Fürs erste, sagte er zu sich selbst, ist der Versuch nicht gelungen; die notwendigen Elemente waren nicht beisammen. Aber schon das Problem ist schön und lieblich; wie lohnend müßte erst das Gelingen sein!
Drittes Kapitel
Worin es zur andern Hälfte gelingt
Hierauf durchritt er verschiedene Gegenden, bis es Mittag wurde, ohne daß ihm eine weitere günstige Gelegenheit aufgestoßen wäre.

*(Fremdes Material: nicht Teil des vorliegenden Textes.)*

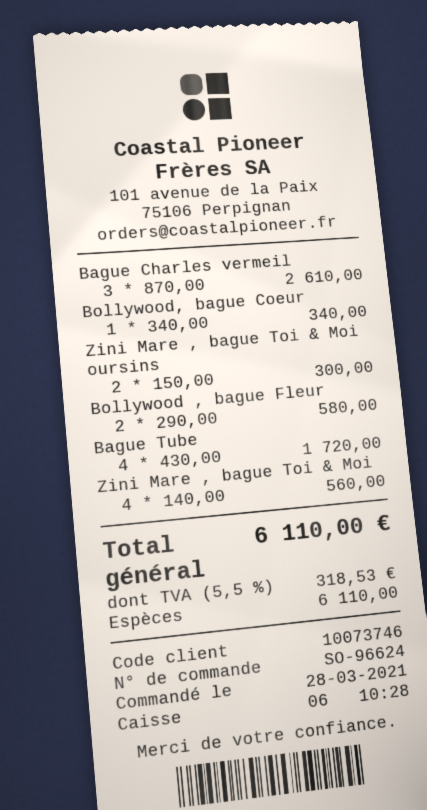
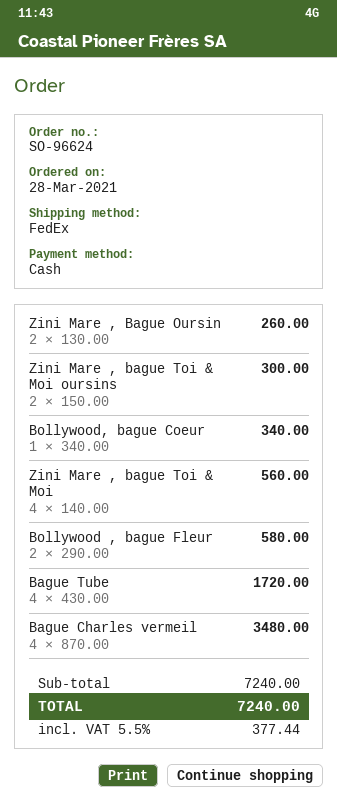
Bague Charles vermeil: 3 x 870.00 = 2610.00 -> 4 x 870.00 = 3480.00
Zini Mare , Bague Oursin: none -> 2 x 130.00 = 260.00
tax: 5.5% = 318.53 -> 5.5% = 377.44
total: 6110.00 -> 7240.00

Jetzt erinnerte ihn aber der Hunger daran, daß es Zeit zur Einkehr sei, und eben als er das Pferd zu einem Wirtshaus lenken wollte, fiel ihm der Pfarrherr des Dorfes ein, welcher ein alter Bekannter von ihm sein mußte, und er richtete seinen Weg nach dem Pfarrhause. Dort erregte er ein großes Erstaunen und eine unverhehlte Freude, die alsobald nach Schüsseln und Tellern, nach Töpfchen und Gläsern, nach Eingemachtem und Gebackenem auseinanderlief, um das gewöhnliche Mittagsmahl zu erweitern. Zuletzt erschien eine blühende Tochter, deren Dasein Reinhart mit den Jahren vergessen hatte; überrascht erinnerte er sich nun wohl des artigen kleinen Mädchens, welches jetzt zur Jungfrau herangewachsen war, deren Wangen ein feines Rot schmückte und deren längliche Nase gleich einem ernsten Zeiger andächtig zur Erde wies, wohin auch der bescheidene Blick fortwährend ihr folgte.